Improved diagnosis of disease is another benefit of personalized medicine. The first example of great success was the ability to divide the disease B-cell lymphoma into two different diseases based on patterns of gene expression displayed by the cancer cells. By having the sequence of the human genome and knowing what genes are present in human DNA, researchers were able to produce a “gene chip”—a glass slide that has a test for every gene in the genome on it. The researchers could then ask which genes were actually used to produce a particular tissue—in this case, a B-cell in the blood. They compared the genetic instructions used in normal B-cells to those used in B-cells of patients with leukemia. It turns out that there are some key differences in the instructions, or genes, used in the disease. Using this approach, two distinct gene expression signatures were observed in different leukemia patients, leading to the conclusion that rather than being a single disease, the patients with different signatures had different diseases.
More recently, it has been shown that it is possible to distinguish between metastatic breast cancer and non-metastatic breast cancer by comparing the levels of expression of only seventy or so genes.
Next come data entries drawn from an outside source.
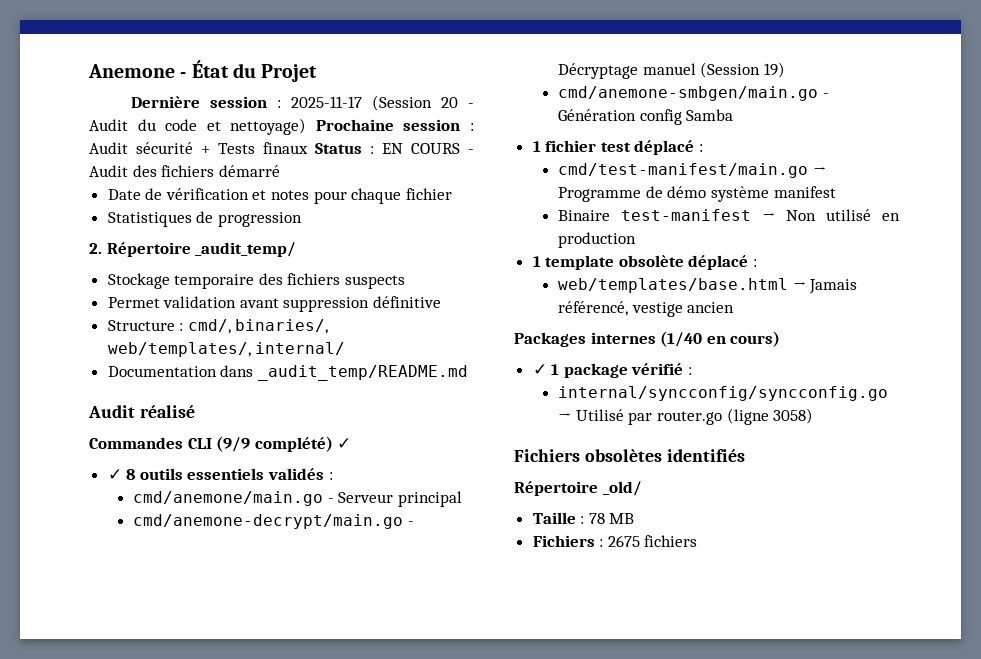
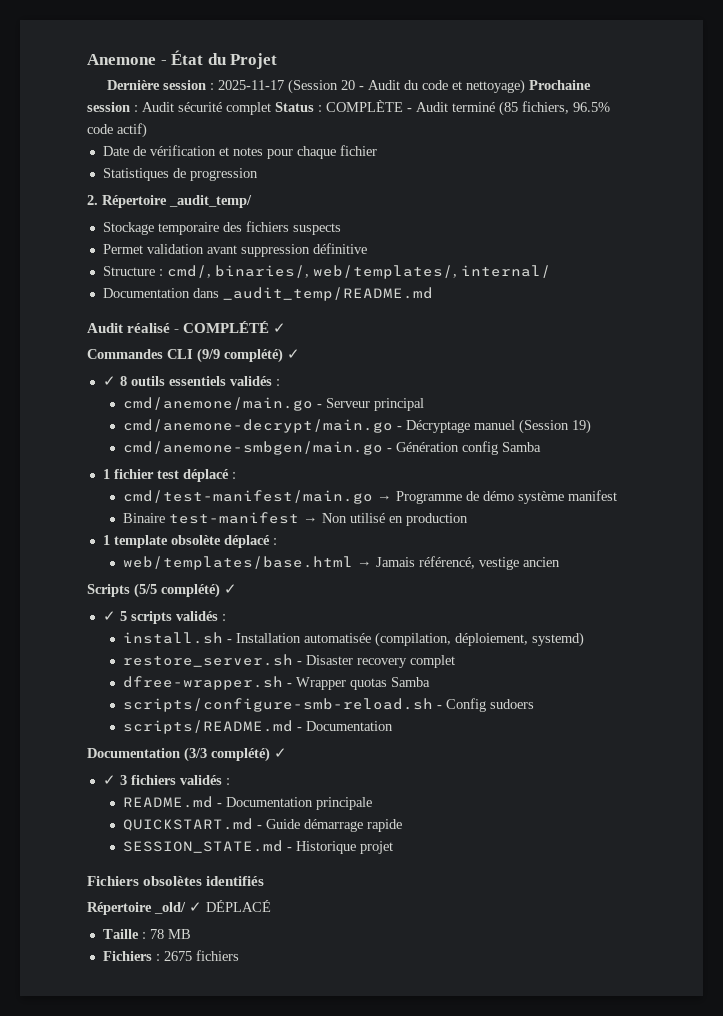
- Dernière session : 2025-11-17 (Session 20 - Audit du code et nettoyage) Prochaine session : Audit sécurité + Tests finaux Status : EN COURS - Audit des fichiers démarré
+ Dernière session : 2025-11-17 (Session 20 - Audit du code et nettoyage) Prochaine session : Audit sécurité complet Status : COMPLÈTE - Audit terminé (85 fichiers, 96.5% code actif)
- Audit réalisé
+ Audit réalisé - COMPLÉTÉ ✓
- Packages internes (1/40 en cours)
- ✓ 1 package vérifié :
- internal/syncconfig/syncconfig.go → Utilisé par router.go (ligne 3058)
+ Scripts (5/5 complété) ✓
+ ✓ 5 scripts validés :
+ install.sh - Installation automatisée (compilation, déploiement, systemd)
+ restore_server.sh - Disaster recovery complet
+ dfree-wrapper.sh - Wrapper quotas Samba
+ scripts/configure-smb-reload.sh - Config sudoers
+ scripts/README.md - Documentation
+ Documentation (3/3 complété) ✓
+ ✓ 3 fichiers validés :
+ README.md - Documentation principale
+ QUICKSTART.md - Guide démarrage rapide
+ SESSION_STATE.md - Historique projet
- Répertoire _old/
+ Répertoire _old/ ✓ DÉPLACÉ

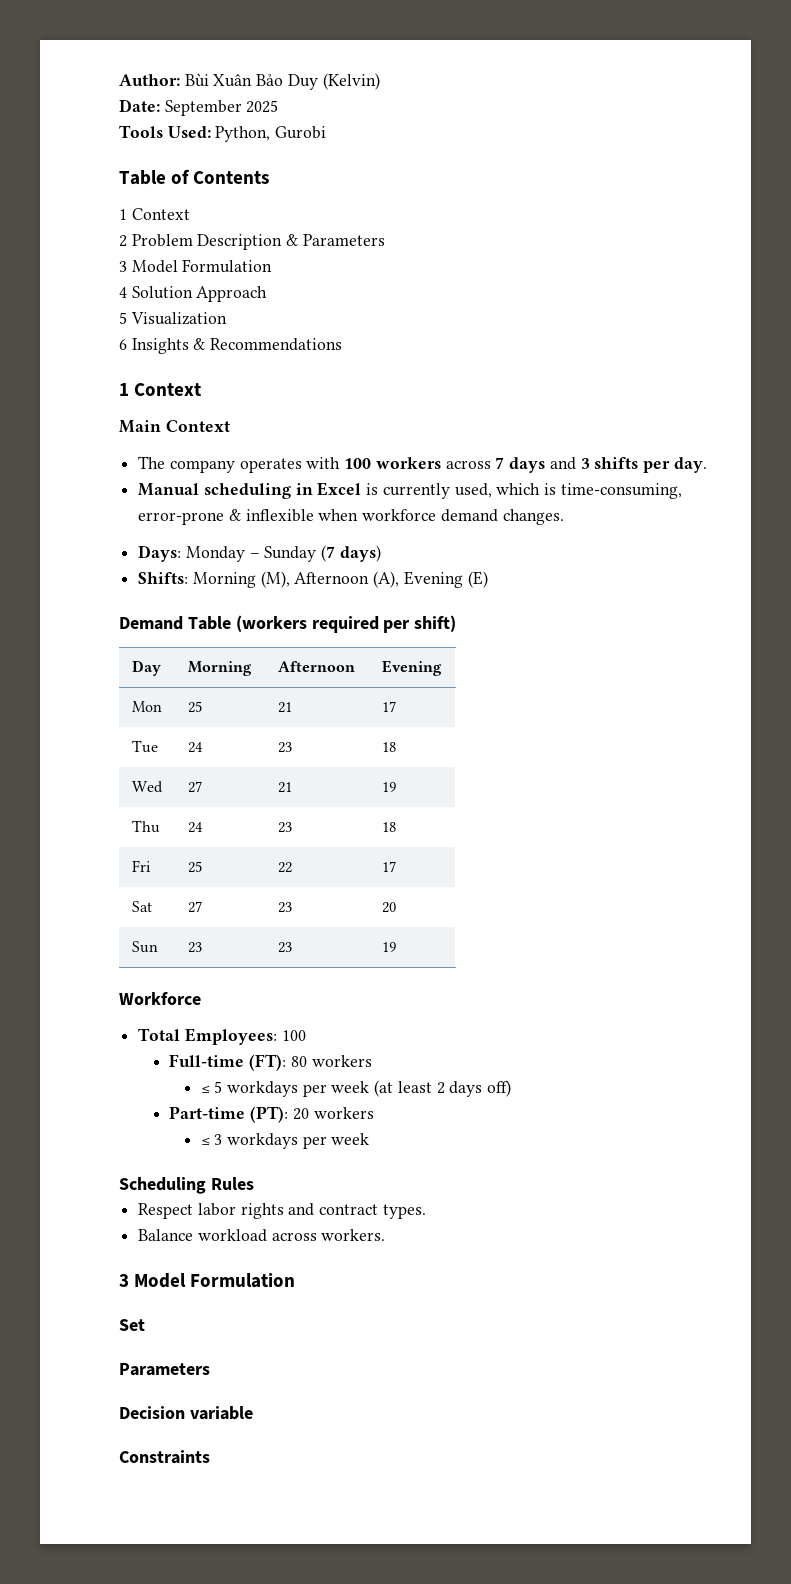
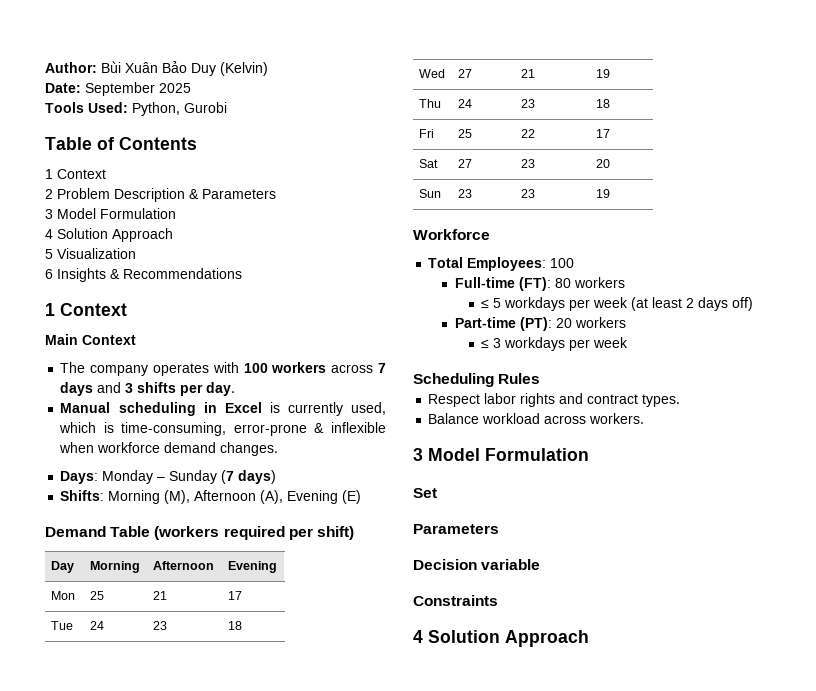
  Constraints
+ 4 Solution Approach

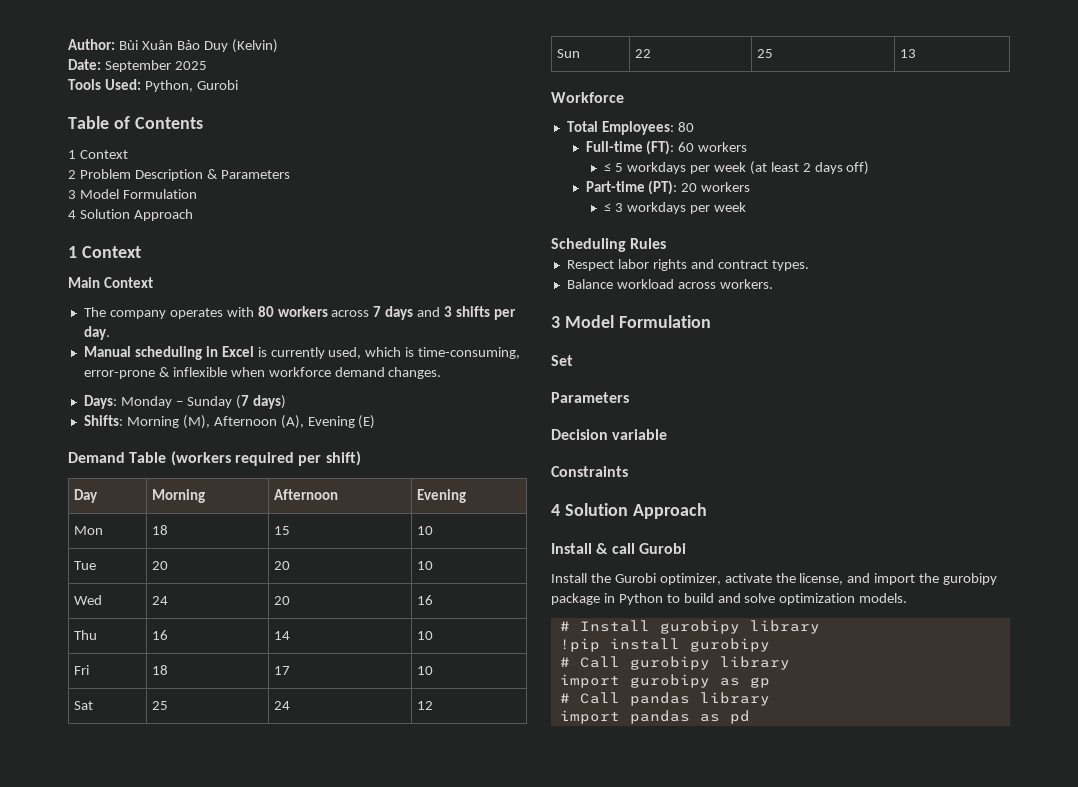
- 5 Visualization
- 6 Insights & Recommendations
- The company operates with 100 workers across 7 days and 3 shifts per day.
+ The company operates with 80 workers across 7 days and 3 shifts per day.
- Mon | 25 | 21 | 17
- Tue | 24 | 23 | 18
- Wed | 27 | 21 | 19
- Thu | 24 | 23 | 18
- Fri | 25 | 22 | 17
- Sat | 27 | 23 | 20
- Sun | 23 | 23 | 19
+ Mon | 18 | 15 | 10
+ Tue | 20 | 20 | 10
+ Wed | 24 | 20 | 16
+ Thu | 16 | 14 | 10
+ Fri | 18 | 17 | 10
+ Sat | 25 | 24 | 12
+ Sun | 22 | 25 | 13
- Total Employees: 100
+ Total Employees: 80
- Full-time (FT): 80 workers
+ Full-time (FT): 60 workers
+ Install & call Gurobi
+ Install the Gurobi optimizer, activate the license, and import the gurobipy package in Python to build and solve optimization models.
+ # Install gurobipy library
+ !pip install gurobipy
+ # Call gurobipy library
+ import gurobipy as gp
+ # Call pandas library
+ import pandas as pd

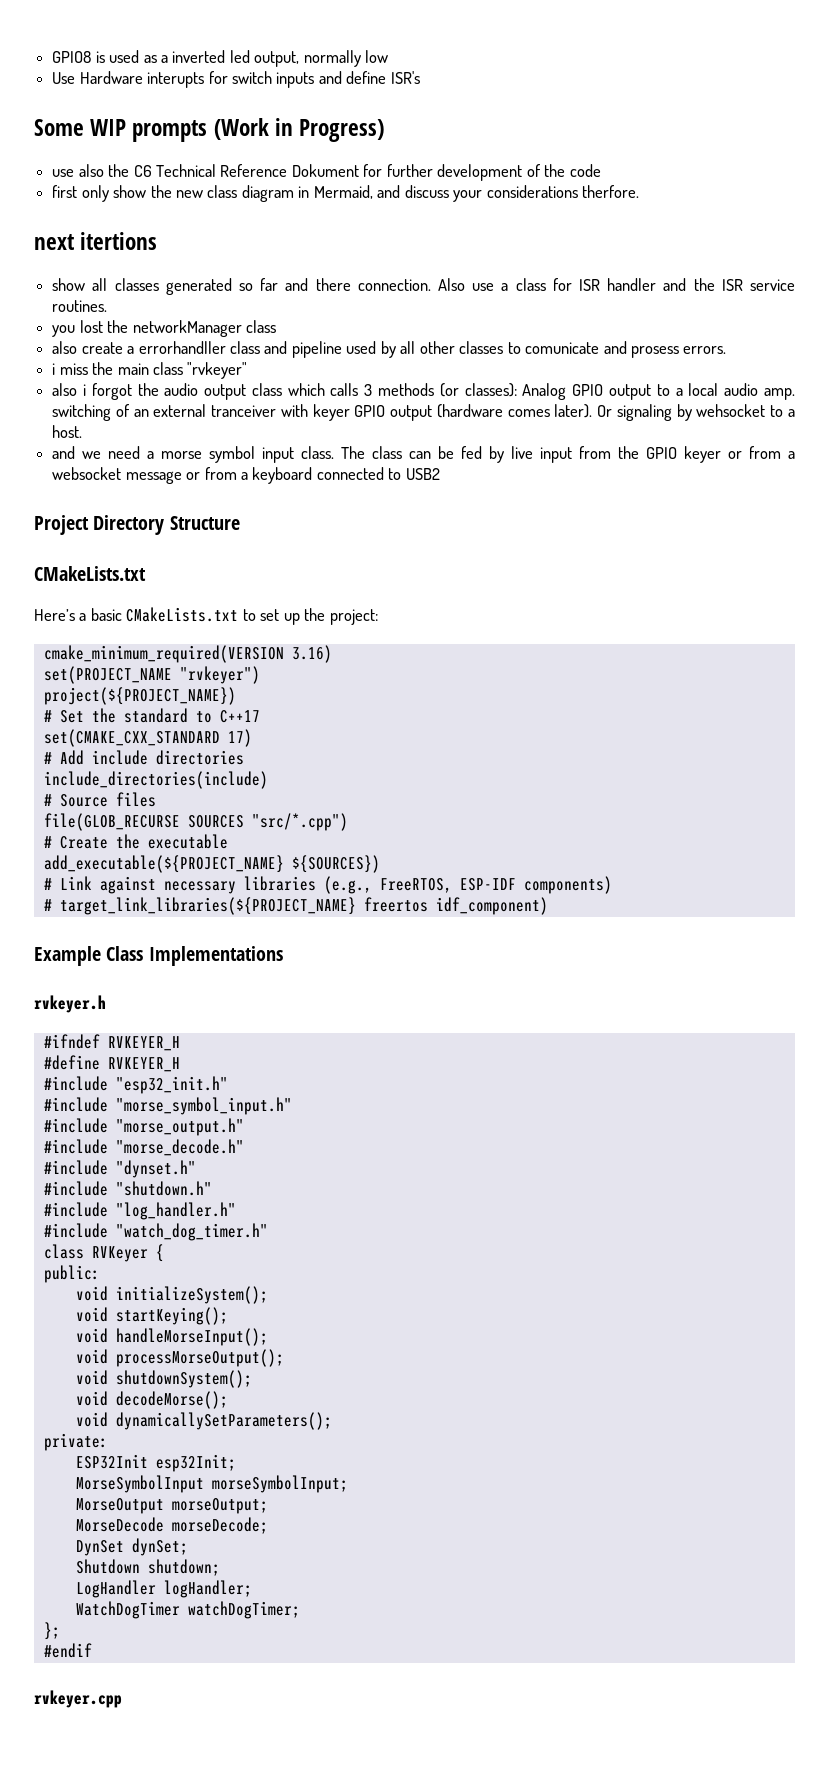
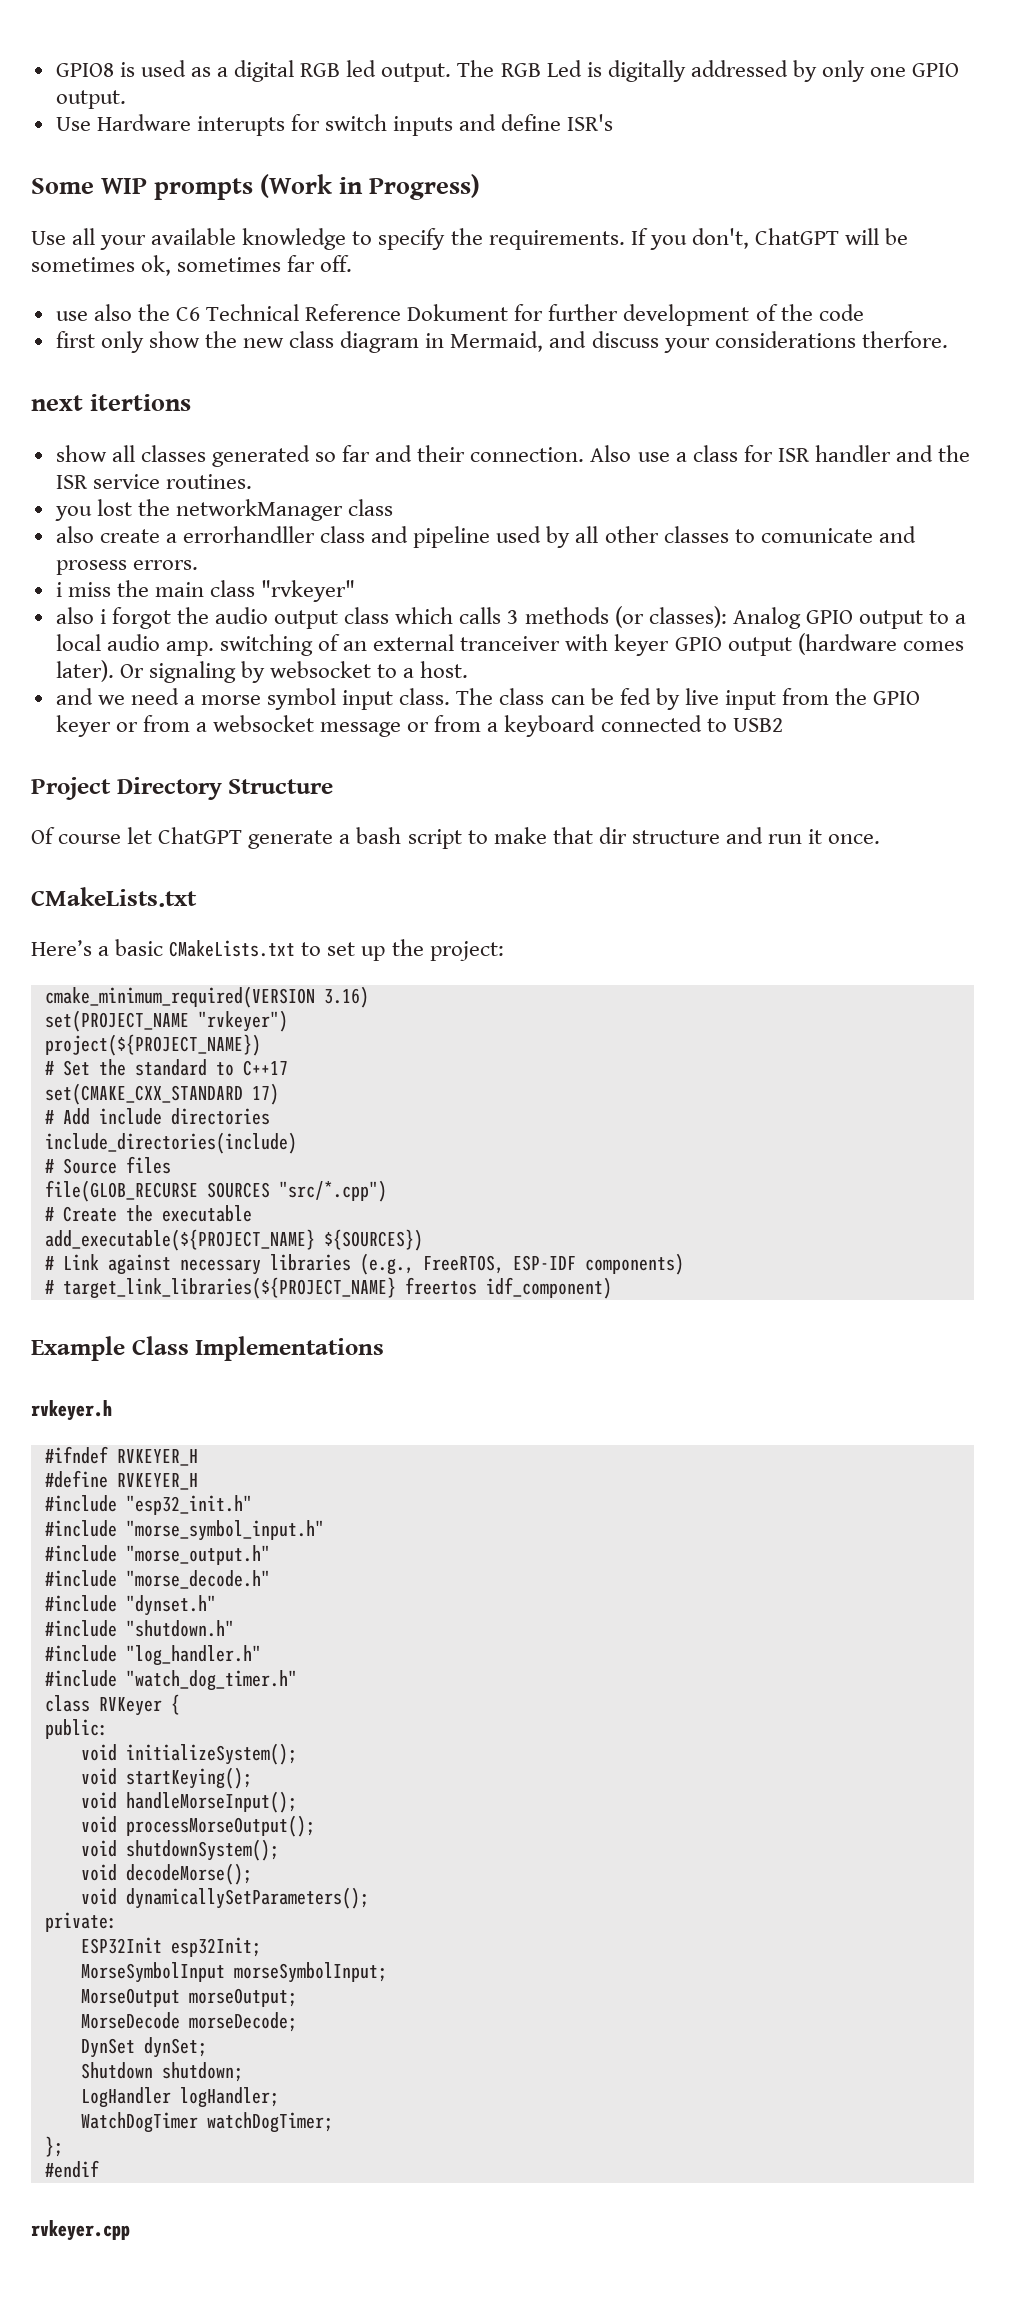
- GPIO8 is used as a inverted led output, normally low
+ GPIO8 is used as a digital RGB led output. The RGB Led is digitally addressed by only one GPIO output.
+ Use all your available knowledge to specify the requirements. If you don't, ChatGPT will be sometimes ok, sometimes far off.
- show all classes generated so far and there connection.
+ show all classes generated so far and their connection.
- Or signaling by wehsocket to a host.
+ Or signaling by websocket to a host.
+ Of course let ChatGPT generate a bash script to make that dir structure and run it once.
Metastatic breast cancer spreads more rapidly, has a much worse prognosis, and requires much more aggressive treatment than does non-metastatic breast cancer, which tends to spread much less. The ability to distinguish them provides valuable information that can be used to tailor treatment to that particular tumor type.
Since genetic variation also has a significant impact on disease risk, an important aspect of personalized medicine will be prevention. By having knowledge about the genetic predispositions of a particular individual for a particular disease, their physician will be able to focus on prevention and screening for those conditions. Predisposition-based screening should lead to earlier intervention, if the disease does occur. In general, earlier diagnosis maximizes successful treatment and often reduces the costs associated with treatment when compared to a later diagnosis.
These advances, all based on the human genome sequence and our ability to measure natural genetic variation, will produce more effective treatments, more effective diagnoses, and may contribute to reducing health care costs. Most importantly, it will enable our physicians to provide an even more personalized approach to our healthcare—one informed by the ability to read our DNA.